Authors: Philipp Hanisch and Markus Krötzsch

Published in: LIPIcs, Volume 365, 29th International Conference on Database Theory (ICDT 2026)


Abstract
Static filtering is a data-independent optimisation method for Datalog, which generalises algebraic query rewriting techniques from relational databases. In spite of its early discovery by Kifer and Lozinskii in 1986, the method has been overlooked in recent research and system development, and special cases are being rediscovered independently. We therefore recall the original approach, using updated terminology and more general filter predicates that capture features of modern systems, and we show how to extend its applicability to answer set programming (ASP).

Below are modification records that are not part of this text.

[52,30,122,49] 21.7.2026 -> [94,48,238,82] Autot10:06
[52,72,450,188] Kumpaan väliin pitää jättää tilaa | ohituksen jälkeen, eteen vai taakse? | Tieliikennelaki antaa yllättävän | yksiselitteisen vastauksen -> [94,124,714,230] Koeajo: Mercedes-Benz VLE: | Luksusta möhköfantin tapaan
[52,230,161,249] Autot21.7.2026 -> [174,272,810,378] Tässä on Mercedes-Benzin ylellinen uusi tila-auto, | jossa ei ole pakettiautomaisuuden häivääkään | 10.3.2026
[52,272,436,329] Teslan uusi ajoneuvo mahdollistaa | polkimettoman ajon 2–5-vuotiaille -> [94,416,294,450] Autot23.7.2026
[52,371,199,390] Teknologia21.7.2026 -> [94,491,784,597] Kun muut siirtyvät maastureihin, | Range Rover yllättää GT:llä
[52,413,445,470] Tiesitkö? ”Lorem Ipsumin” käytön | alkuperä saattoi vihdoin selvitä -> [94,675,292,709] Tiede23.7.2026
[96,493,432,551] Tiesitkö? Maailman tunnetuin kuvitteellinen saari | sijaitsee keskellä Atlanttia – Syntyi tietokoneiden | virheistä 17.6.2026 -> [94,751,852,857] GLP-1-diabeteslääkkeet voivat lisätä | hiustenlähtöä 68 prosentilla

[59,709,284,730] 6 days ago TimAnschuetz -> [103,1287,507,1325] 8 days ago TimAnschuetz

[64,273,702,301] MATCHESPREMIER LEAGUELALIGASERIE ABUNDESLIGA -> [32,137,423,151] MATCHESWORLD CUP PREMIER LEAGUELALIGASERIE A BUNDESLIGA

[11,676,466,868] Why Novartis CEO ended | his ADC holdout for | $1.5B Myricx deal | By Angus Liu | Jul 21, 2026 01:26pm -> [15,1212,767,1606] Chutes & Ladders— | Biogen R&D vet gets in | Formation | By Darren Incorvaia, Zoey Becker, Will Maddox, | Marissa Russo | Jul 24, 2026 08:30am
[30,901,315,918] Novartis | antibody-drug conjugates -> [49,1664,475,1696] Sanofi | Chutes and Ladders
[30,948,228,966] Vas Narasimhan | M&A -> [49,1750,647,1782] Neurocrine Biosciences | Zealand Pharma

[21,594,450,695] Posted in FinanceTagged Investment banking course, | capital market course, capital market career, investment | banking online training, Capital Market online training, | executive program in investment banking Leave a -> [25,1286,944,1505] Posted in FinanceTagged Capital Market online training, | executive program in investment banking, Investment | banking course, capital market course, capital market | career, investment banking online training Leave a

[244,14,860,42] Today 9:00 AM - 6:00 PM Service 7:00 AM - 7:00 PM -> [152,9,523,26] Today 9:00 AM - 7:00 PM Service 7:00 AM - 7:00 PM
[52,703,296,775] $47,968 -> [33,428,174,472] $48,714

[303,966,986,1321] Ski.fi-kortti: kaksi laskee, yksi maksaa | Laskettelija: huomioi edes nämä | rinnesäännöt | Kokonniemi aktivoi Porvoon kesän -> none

The outcome is strictly more general but also more complex than the classical approach: double exponential in general and single exponential even for predicates of bounded arity. As a solution, we propose tractable approximations of the algorithm that can still yield much improved logic programs in typical cases, e.g., it can improve the performance of rule systems over real-world data in the order of magnitude.

Cite as

Philipp Hanisch and Markus Krötzsch. Rule Rewriting Revisited: A Fresh Look at Static Filtering for Datalog and ASP. In 29th International Conference on Database Theory (ICDT 2026). Leibniz International Proceedings in Informatics (LIPIcs), Volume 365, pp. 5:1-5:19, Schloss Dagstuhl – Leibniz-Zentrum für Informatik (2026)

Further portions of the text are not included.